TASK TO CARRY OUT: Omit the images and retype the records verbatim.

%%

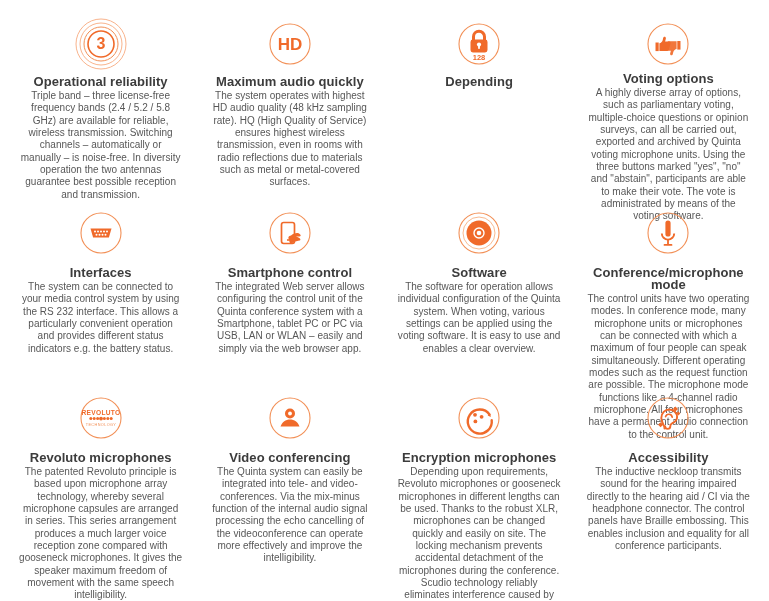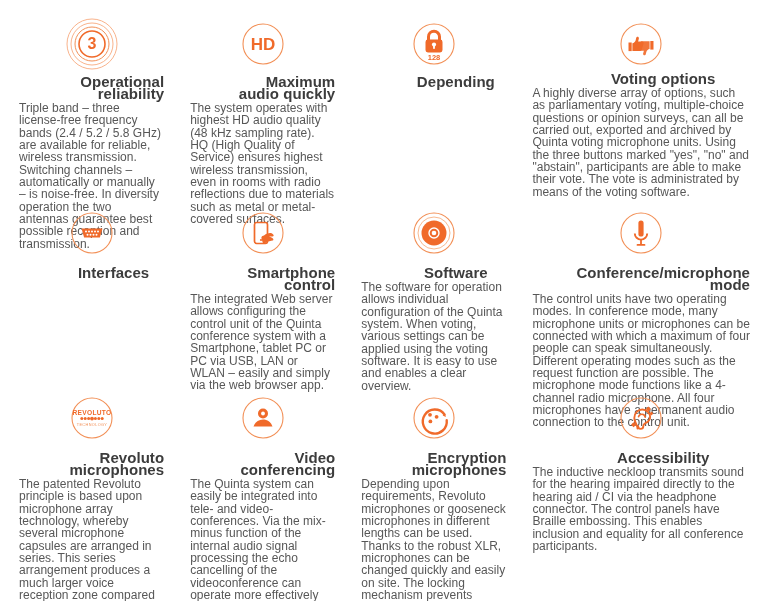--- a/index.html
+++ b/index.html
@@ -39,14 +39,13 @@
   }
   .icon-wrap svg { display: block; }
   .card-title {
-    font-size: 15px;
+    font-size: 13px;
     font-weight: bold;
     color: #3c3c3c;
-    text-align: right;
+    text-align: center;
     line-height: 12px;
     margin-bottom: 2px;
     letter-spacing: 0.05px;
-    margin-left: 44px;
   }
   .card-body {
     font-size: 12px;

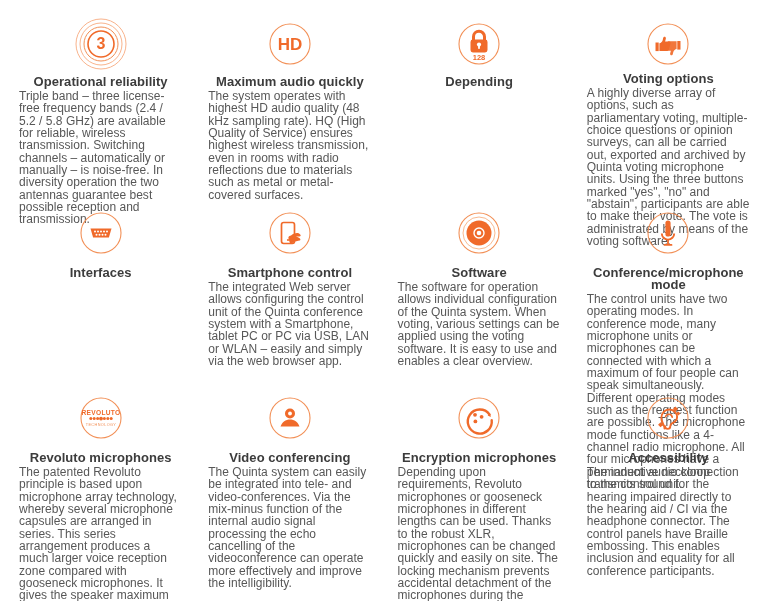--- a/index.html
+++ b/index.html
@@ -48,10 +48,10 @@
     letter-spacing: 0.05px;
   }
   .card-body {
-    font-size: 12px;
+    font-size: 10px;
     line-height: 12.35px;
     color: #575757;
-    text-align: left;
+    text-align: center;
     letter-spacing: 0.02px;
   }
   

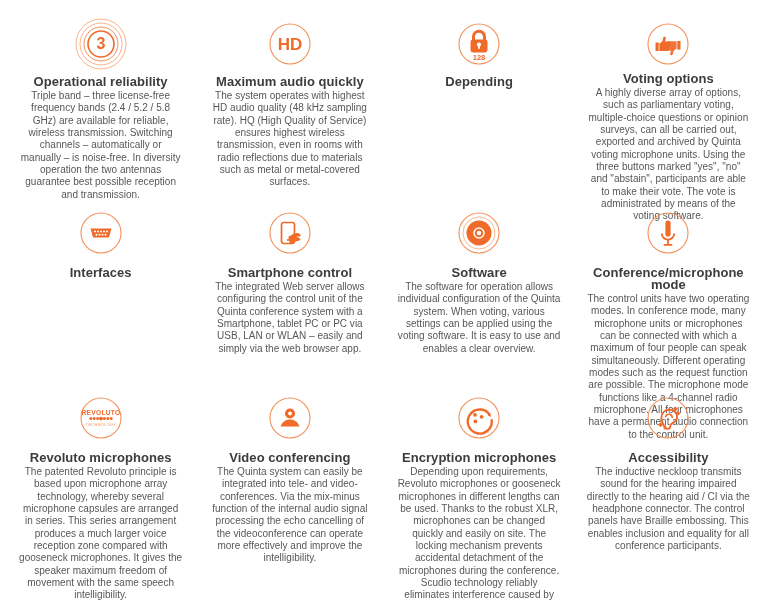--- a/index.html
+++ b/index.html
@@ -142,6 +142,7 @@
       </svg>
     </div>
     <div class="card-title">Interfaces</div>
+    <div class="card-body">The system can be connected to your media control system by using the RS 232 interface. This allows a particularly convenient operation and provides different status indicators e.g. the battery status.</div>
   </div>
 
   <div class="feature-card row2">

%%

RESULT:
--- a/index.html
+++ b/index.html
@@ -39,14 +39,13 @@
   }
   .icon-wrap svg { display: block; }
   .card-title {
-    font-size: 15px;
+    font-size: 13px;
     font-weight: bold;
     color: #3c3c3c;
-    text-align: right;
+    text-align: center;
     line-height: 12px;
     margin-bottom: 2px;
     letter-spacing: 0.05px;
-    margin-left: 44px;
   }
   .card-body {
     font-size: 12px;

--- a/index.html
+++ b/index.html
@@ -48,10 +48,10 @@
     letter-spacing: 0.05px;
   }
   .card-body {
-    font-size: 12px;
+    font-size: 10px;
     line-height: 12.35px;
     color: #575757;
-    text-align: left;
+    text-align: center;
     letter-spacing: 0.02px;
   }
   

--- a/index.html
+++ b/index.html
@@ -142,6 +142,7 @@
       </svg>
     </div>
     <div class="card-title">Interfaces</div>
+    <div class="card-body">The system can be connected to your media control system by using the RS 232 interface. This allows a particularly convenient operation and provides different status indicators e.g. the battery status.</div>
   </div>
 
   <div class="feature-card row2">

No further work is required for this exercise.